■ Problem to solve:
Show, in full, each line of the data that contains "size".

[Records shown Boundary: Start]

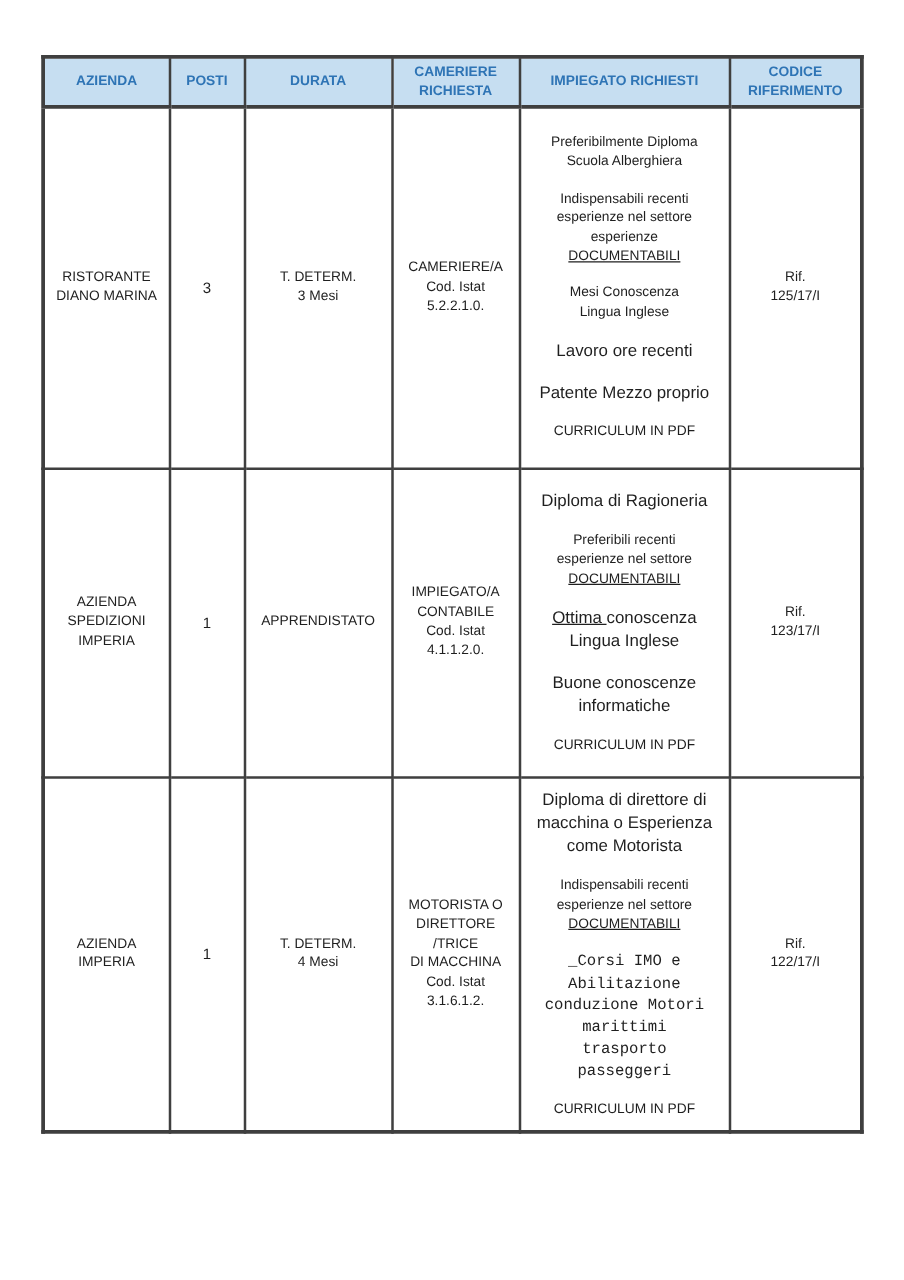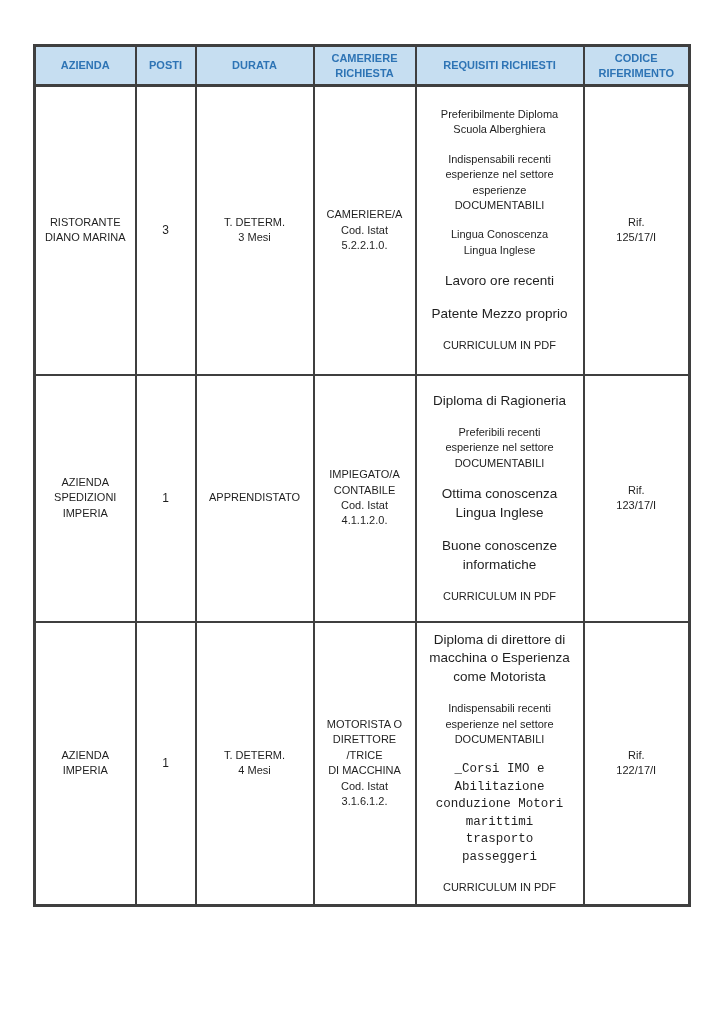--- a/index.html
+++ b/index.html
@@ -77,7 +77,7 @@
         <th>DURATA</th>
         <th>CAMERIERE
 RICHIESTA</th>
-        <th>REQUISITI RICHIESTI</th>
+        <th>IMPIEGATO RICHIESTI</th>
         <th>CODICE
 RIFERIMENTO</th>
       </tr>

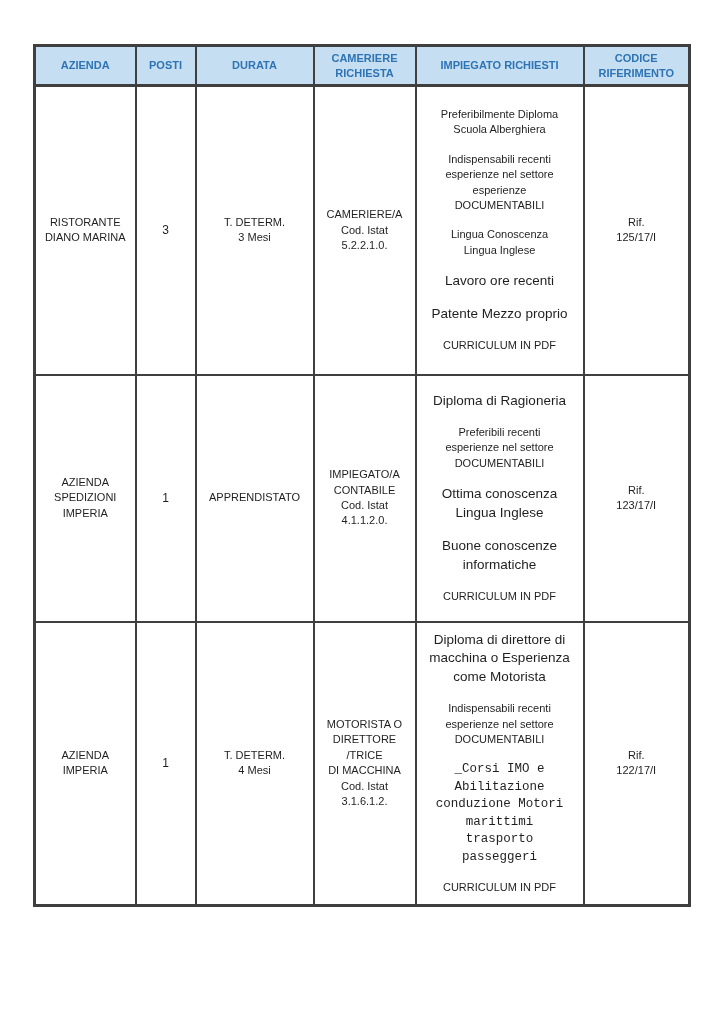--- a/index.html
+++ b/index.html
@@ -48,7 +48,7 @@
   .req-block.size-s{font-size:11px;line-height:1.4;}
   .req-block.size-m{font-size:12.5px;line-height:1.4;font-family:Liberation Mono, monospace;}
   .req-block.size-l{font-size:13.5px;line-height:1.4;}
-  .u{}
+  .u{text-decoration:underline;}
 
   .footer{
     position:absolute;left:0;right:0;top:961px;

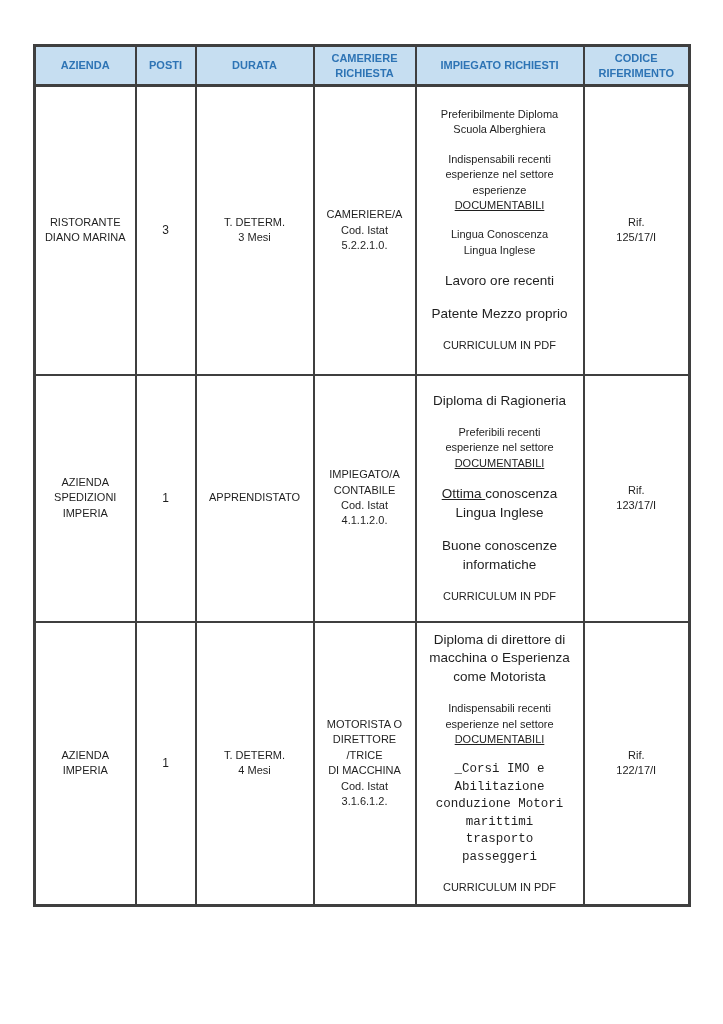--- a/index.html
+++ b/index.html
@@ -104,7 +104,7 @@
               <div class="req-line"><span class="u">DOCUMENTABILI</span></div>
             </div>
             <div class="req-block size-s">
-              <div class="req-line"><span>Lingua Conoscenza</span></div>
+              <div class="req-line"><span>Mesi Conoscenza</span></div>
               <div class="req-line"><span>Lingua Inglese</span></div>
             </div>
             <div class="req-block size-l">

[Records shown Boundary: End]

■ Written solution:
   .req-block.size-s{font-size:11px;line-height:1.4;}
   .req-block.size-m{font-size:12.5px;line-height:1.4;font-family:Liberation Mono, monospace;}
   .req-block.size-l{font-size:13.5px;line-height:1.4;}
             <div class="req-block size-s">
             <div class="req-block size-l">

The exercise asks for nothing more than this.